Выбрать главу

Это замечание особенно уместно в связи с такими переживаниями, которые не подпадают под нашу интеллектуально-рациональную схему вещей. Видимо, в языке тех народов, которые меньше, чем мы, акцентируют интеллектуальный аспект переживания, больше слов, выражающих чувства как таковые, тогда как наши современные языки имеют тенденцию выражать только такие чувства, которые способны выдержать испытание логикой.

Между прочим, это явление составляет одну из наибольших трудностей для динамической психологии. Наш язык не обеспечивает нас словами, необходимыми для описания многих внутренних переживаний, не соответствующих схеме наших мыслей. Поэтому психоанализ в действительности не имеет в своем распоряжении адекватного языка. Он мог бы поступить так, как сделали некоторые другие науки, и использовать символы для обозначения некоторых сложных чувств… Если же не пользоваться абстрактными символами, то, как это ни парадоксально, наиболее адекватным научным языком для психоанализа действительно является язык символизма, поэзии или ссылок на мифологические сюжеты. (Фрейд часто выбирал последний способ.) Но если психоаналитик думает, будто может остаться на научной позиции, используя специальные термины нашего языка для обозначения эмоциональных состояний, он вводит себя в заблуждение и говорит об абстракциях, не соответствующих реальности чувственного опыта.

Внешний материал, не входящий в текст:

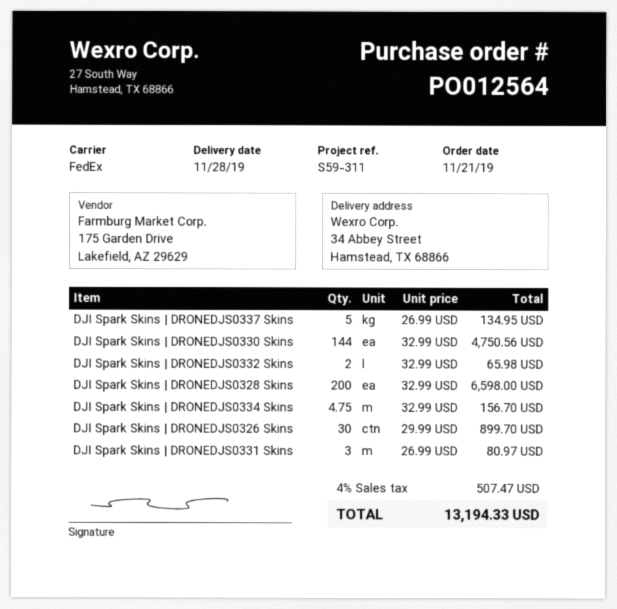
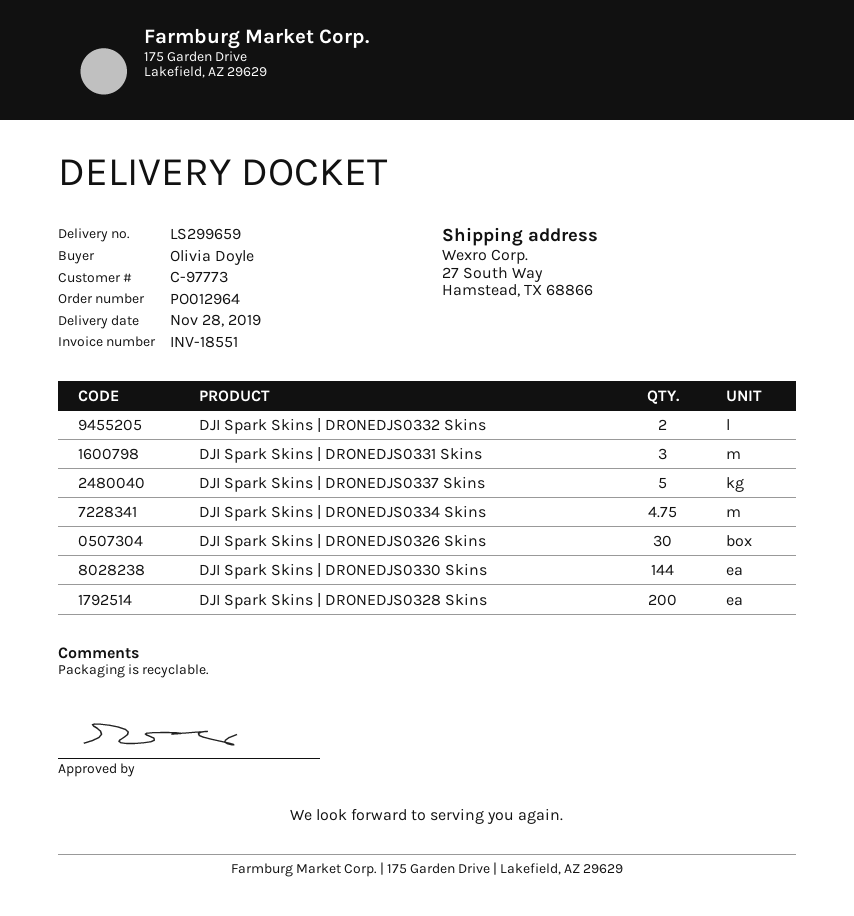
order number: PO012564 -> PO012964
ship to: 34 Abbey Street, Hamstead, TX 68866 -> 27 South Way, Hamstead, TX 68866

Но это только один аспект фильтрующей функции языка. Языки различаются не только разнообразием слов, употребляемых для обозначения некоторых эмоциональных переживаний, но также и синтаксисом, грамматикой, корневыми значениями слов. Язык как целое выражает отношение к жизни и является в некотором роде застывшим выражением чувственной жизни…

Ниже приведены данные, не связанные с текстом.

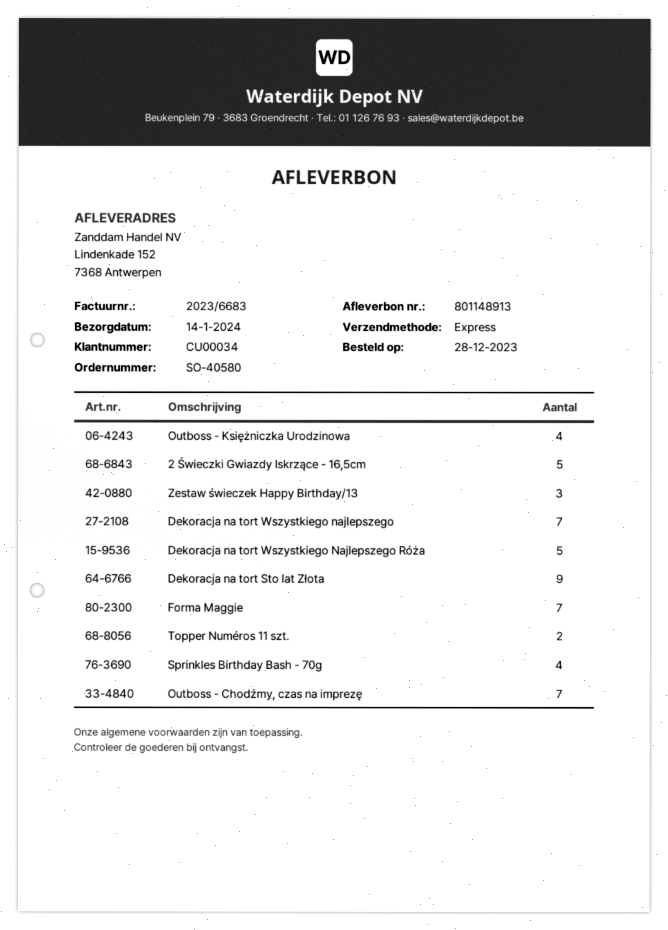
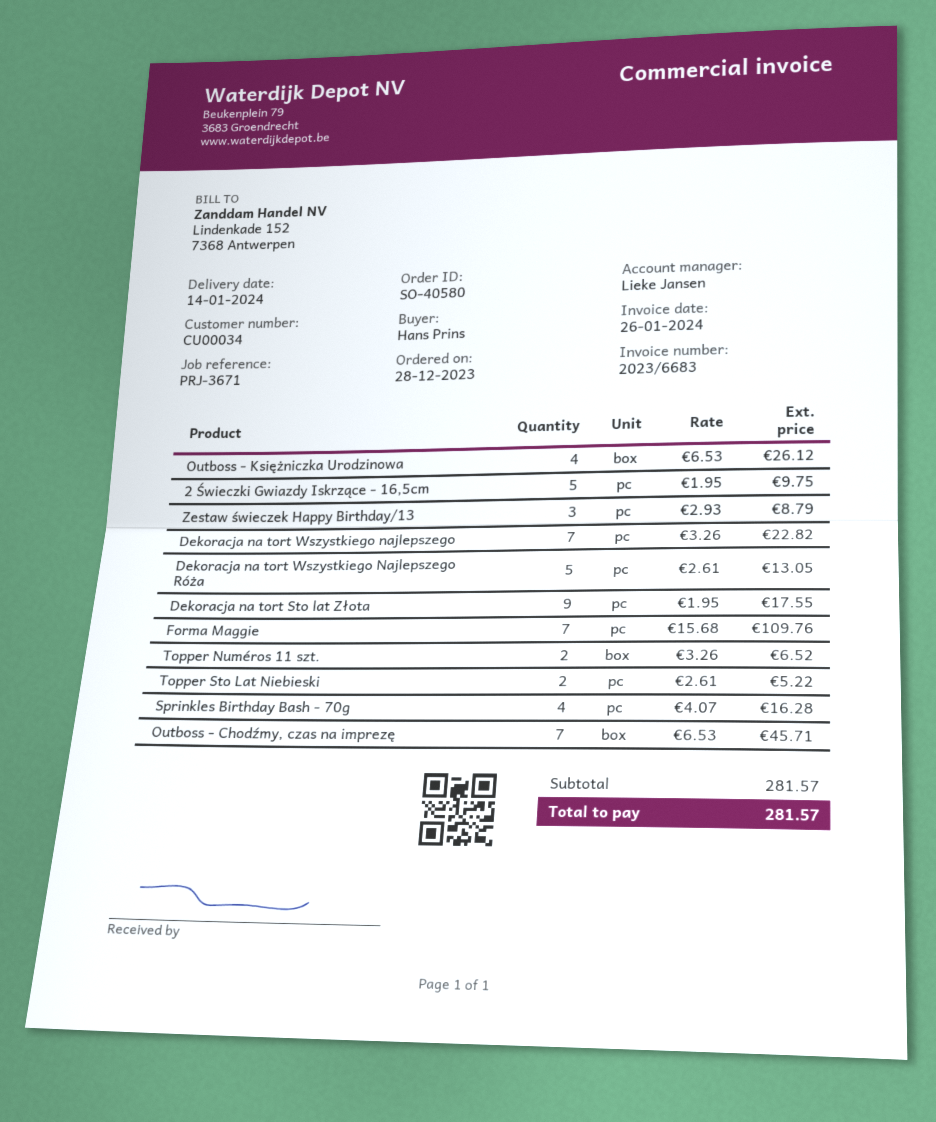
Topper Sto Lat Niebieski: none -> 2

Другой аспект фильтра, делающий возможным осознание, представлен логикой, направляющей мышление людей в данной культуре. Подобно тому как большинство людей полагают, что их язык «естествен», а другие языки просто используют другие слова для обозначения тех же самых вещей, они также полагают, что принципы, определяющие правильное мышление, — естественны и универсальны; то что нелогично в одной культурной системе, нелогично и в любой другой, поскольку противоречит «естественной» логике. Хорошим примером этому служит различие между аристотелевской и парадоксальной логикой.

Аристотелевская логика базируется на законе тождества, устанавливающем, что А есть А; на законе противоречия (А не есть не-А) и законе исключенного третьего (А не может быть А и не-А, как и не-А и не не-А одновременно). Аристотель выразил это так: «Невозможно, чтобы одно и то же в одно и то же время было и не было присуще одному и тому же в одном и том же отношении… — это, конечно, самое достоверное из всех начал…» (Метафизика. 1005 Ь. 20).

Противоположностью аристотелевской логике является то, что можно было бы назвать парадоксальной логикой, которая допускает, что А и не-А не исключают друг друга в качестве предикатов X.

Парадоксальная логика преобладала в мышлении Китая и Индии, в философии Гераклита и затем снова под именем диалектики — в умозаключениях Гегеля и Маркса.

Пока человек живет в обществе, где правильность аристотелевской логики не вызывает сомнений, ему чрезвычайно трудно, если только вообще возможно, осознать переживания, противоречащие логике Аристотеля и, стало быть, бессмысленные с точки зрения данной культуры. Хороший тому пример — Фрейдова концепция амбивалентности, согласно которой утверждается, что можно испытывать и любовь, и ненависть по отношению к одному и тому же человеку в одно и то же время. Это переживание, совершенно «логичное» с точки зрения парадоксальной логики, лишено смысла с точки зрения логики Аристотеля. В результате большинству людей чрезвычайно трудно осознать амбивалентные чувства. Если они осознают любовь, они не могут осознать ненависть, поскольку было бы абсолютно бессмысленно испытывать два противоречащих друг другу чувства в одно и то же время и к одному и тому же человеку.